Employer Annual Declarations (EMP501): Due 31 May 2023
To make it easier for you to reconcile, easily and conveniently we would like to draw your attention to essential information that you need to know:
- Before submitting the annual EMP501 for 2023, employers must submit all outstanding monthly declarations (EMP201) and annual reconciliations (EMP501), as well as make all payments due
- Employers, Tax Practitioners and Payroll Administrators need to download the latest Employers e@syFile version. This can be done via SARS eFiling at www.sarsefiling.co.za
- Where employees are not registered for income tax purposes, employers must register them using Single (“Individual ITREG”) and bundle IT Registration (“Bundled ITREG”) for existing tax numbers as well as new registrations available on e@syFile™
- First-time job seekers should be directed to register for income tax via eFiling
Accuracy and On-Time Filing are Critical.
The employer reconciliation process is an important first step in the wider income tax reconciliation process that enables SARS to issue individuals with an auto-assessment or a pre-populated income tax return (ITR12). Therefore, incomplete, or inaccurate information will make it difficult for your employees’ ability to meet their tax obligations.
Consequences for Non-Compliance.
If an employer submits the EMP501 late, administrative penalties will be charged. The penalty will equal 1% of the year’s PAYE liability, which will increase each month by 1% point up to 10% of the year’s PAYE liability. Furthermore, an employer who, wilfully or negligently, fails to submit an EMP201 or EMP501 return to SARS is guilty of an offence and is liable, upon conviction, to a fine or imprisonment for a period of up to two years.

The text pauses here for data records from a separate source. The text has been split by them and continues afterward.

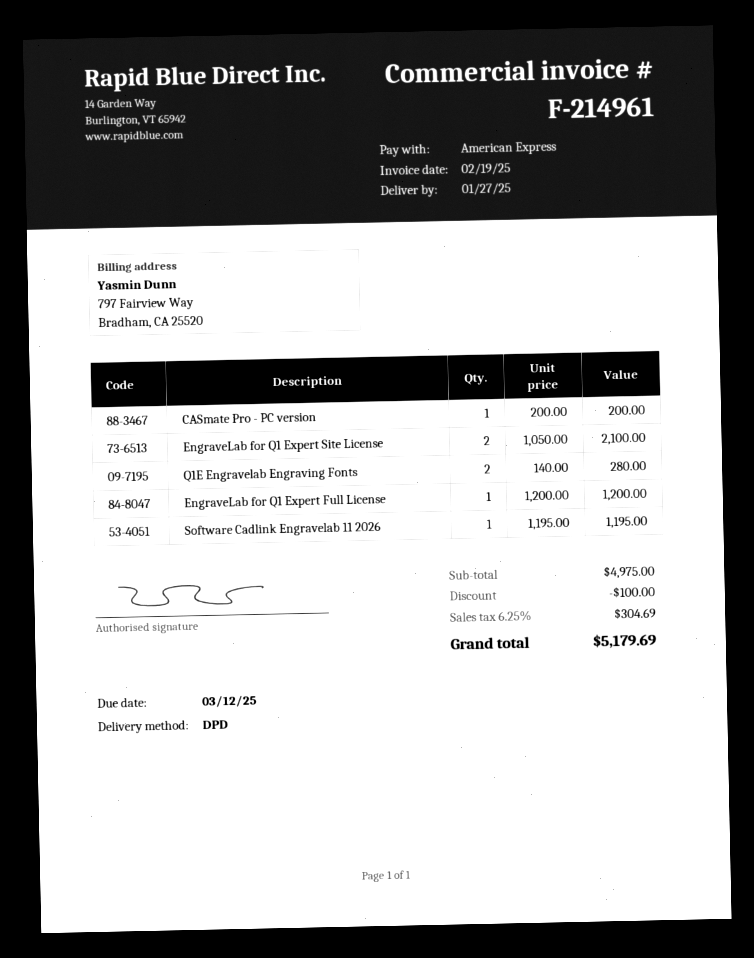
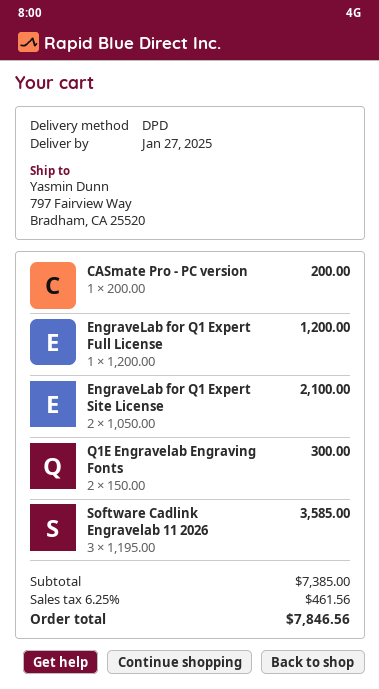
Q1E Engravelab Engraving Fonts: 2 x 140.00 = 280.00 -> 2 x 150.00 = 300.00
Software Cadlink Engravelab 11 2026: 1 x 1195.00 = 1195.00 -> 3 x 1195.00 = 3585.00
subtotal: 4975.00 -> 7385.00
discount: 100.00 -> none
tax: 6.25% = 304.69 -> 6.25% = 461.56
total: 5179.69 -> 7846.56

What constitutes a criminal offence?
An employer is guilty of an offence and subject to a fine or imprisonment for a period not exceeding two years, where, amongst other offences, fails to:
- Deduct employees’ tax from remuneration or pay tax to the Commissioner within the prescribed period.

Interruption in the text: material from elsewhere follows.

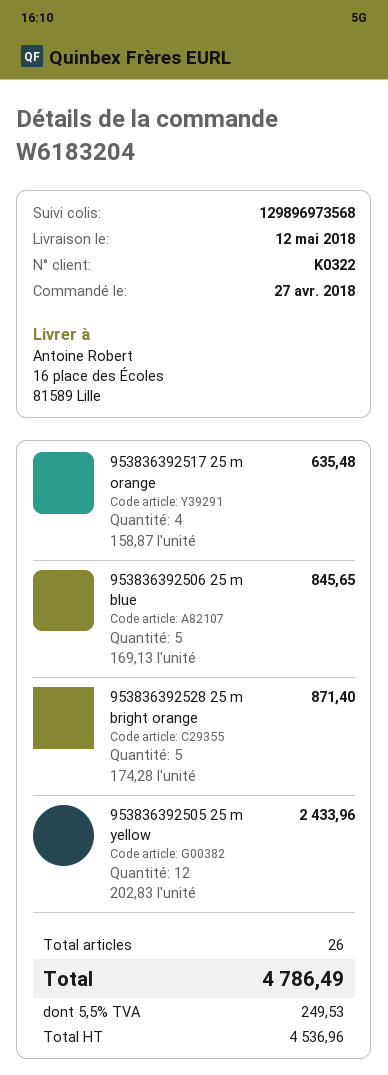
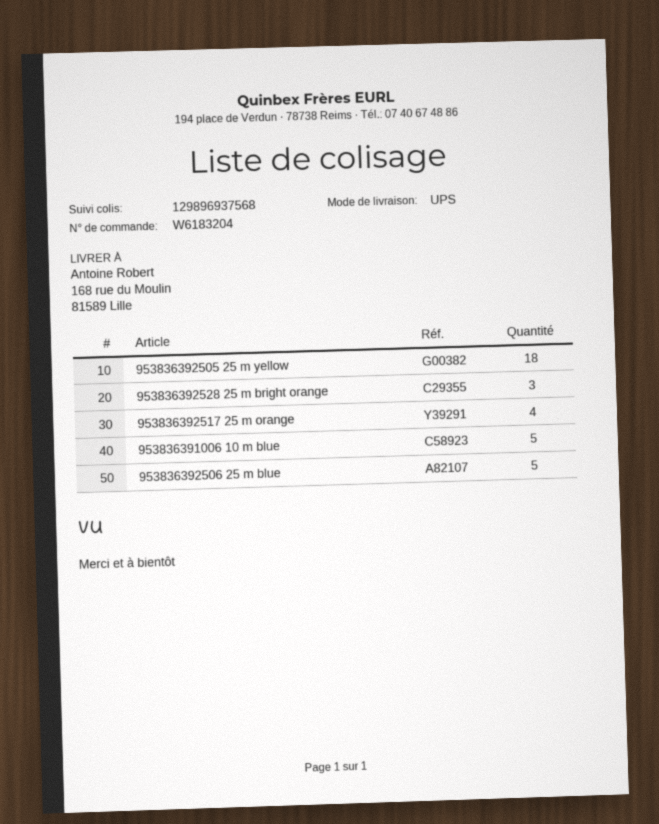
tracking number: 129896973568 -> 129896937568
ship to: 16 place des Écoles, 81589 Lille -> 168 rue du Moulin, 81589 Lille
953836392528 25 m bright orange: 5 -> 3
953836392505 25 m yellow: 12 -> 18
953836391006 10 m blue: none -> 5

- Deliver IRP5 or IT3(a) to employees or former employees within the prescribed periods.
- Uses employees’ tax deducted or withheld for purposes other than the payment of such amount to the Commissioner.
- Apply for registration as an employer.
Should you require assistance in this regard please do not hesitate to contact us for professional advice in this regard.
Employment Equity Amendment Bill Signed into Law.
Among its key provisions, the Amendment Bill empowers the Minister of Employment and Labour to set employment-equity targets for economic sectors, as well as regions where transformation is lagging. The amendment Bill also empowers the Minister of Employment and Labour to regulate compliance criteria to issue Compliance Certificates as per Section 53 of the Employment Equity Act. The amended Act allows the Minister of Employment and Labour to set regional targets given that racial diversity in South Africa often has regional differences.
The law requires employers with more than 50 employees to submit employment equity plans for their companies, spelling out how they will achieve these targets. Employers are then required to submit annual reports to the Department of Employment and Labour.
In the area of remuneration, the law requires employers to pay workers equal pay for equal work. The Bill provides clear definitions of discrimination and sets out what workers can do when facing such discrimination – including lodging grievances with the Commission for Conciliation, Mediation and Arbitration, or the Labour Courts.
Companies seeking to do business with the state will be required to submit a certificate from the Department confirming that they are in compliance with the Employment Equity Act and its objectives, and that they do not pay their employees less than the national minimum wage. As part of ensuring the employment equity objectives become reality, the law now compels labour inspectors to inspect workplaces and to issue employers with compliance orders.
Reserve Bank Monetary Policy.
The revised repurchase rate is now less accommodative and is more consistent with the current view of risks to inflation. The aim of policy is to anchor inflation expectations more firmly around the mid-point of the target band and to increase confidence of attaining the inflation target sustainably over time.
Guiding inflation back towards the mid-point of the target band can reduce the economic costs of high inflation and enable lower interest rates in the future. Achieving a prudent public debt level, increasing the supply of energy, moderating administered price inflation and keeping wage growth in line with productivity gains would enhance the effectiveness of monetary policy and its transmission to the broader economy.
Economic and financial conditions are expected to remain more volatile for the foreseeable future. In this uncertain environment, monetary policy decisions will continue to be data dependent and sensitive to the balance of risks to the outlook.
The attached Table sourced from the reserve bank paints the picture of the past four years as well as predictions over the next three years.
Tax Chronology of South Africa: 1979–2023.
Persons and Individuals.
Marginal tax rates applicable to the top income group.
Top income earners have been taxed as low as 40% (2002/03 to 2014/15) and as high as 60% (1971 to 1978/79).
Corporations and Other Enterprises.
Companies tax was at 50 % in the 1980’s and has since the 1990 ‘s progressively reduced to 27% in 2024.